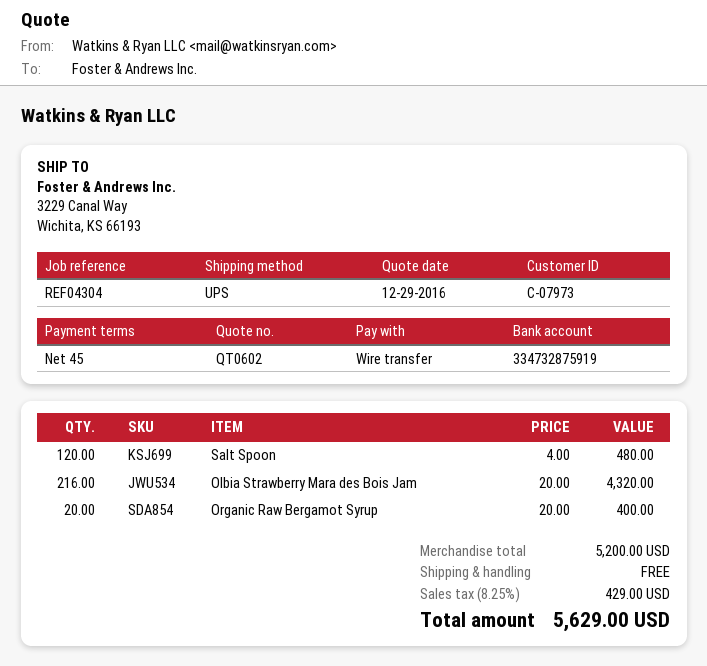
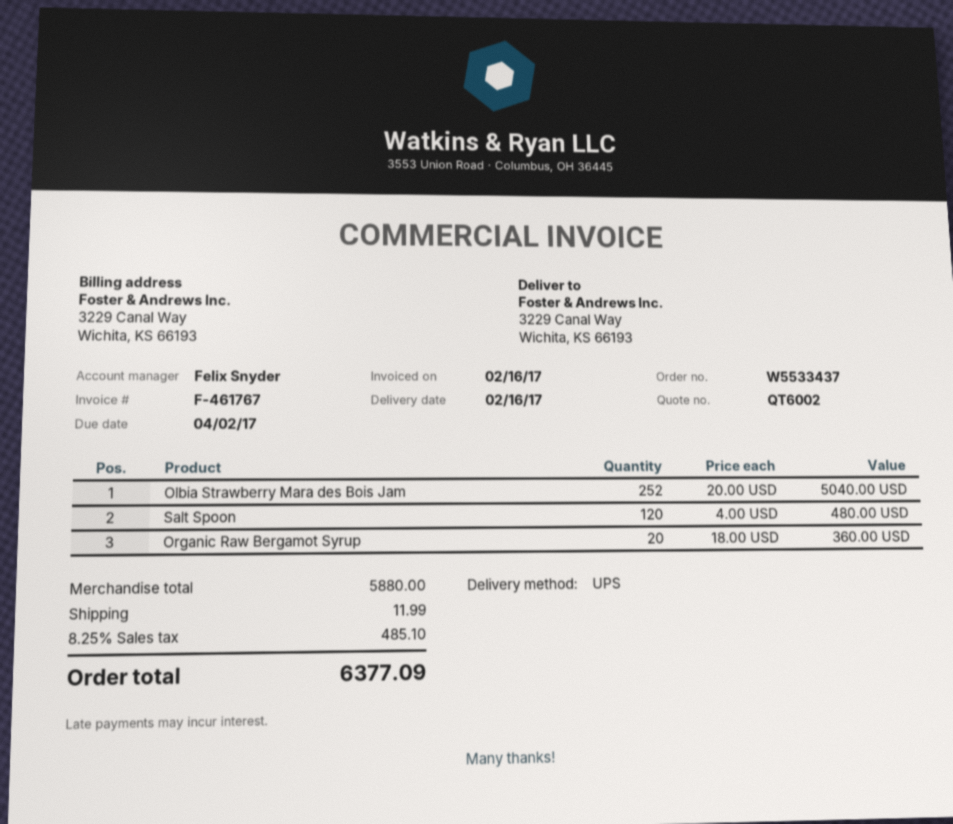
quote number: QT0602 -> QT6002
Olbia Strawberry Mara des Bois Jam: 216 x 20.00 = 4320.00 -> 252 x 20.00 = 5040.00
Organic Raw Bergamot Syrup: 20 x 20.00 = 400.00 -> 20 x 18.00 = 360.00
subtotal: 5200.00 -> 5880.00
shipping: 0.00 -> 11.99
tax: 8.25% = 429.00 -> 8.25% = 485.10
total: 5629.00 -> 6377.09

(EXERCISE GOAL): Give back, word for word, only the lines from the one containing "Organic Raw Bergamot" through the closing line of the entries.

(WRITTEN ANSWER):
Organic Raw Bergamot Syrup: 20 x 20.00 = 400.00 -> 20 x 18.00 = 360.00
subtotal: 5200.00 -> 5880.00
shipping: 0.00 -> 11.99
tax: 8.25% = 429.00 -> 8.25% = 485.10
total: 5629.00 -> 6377.09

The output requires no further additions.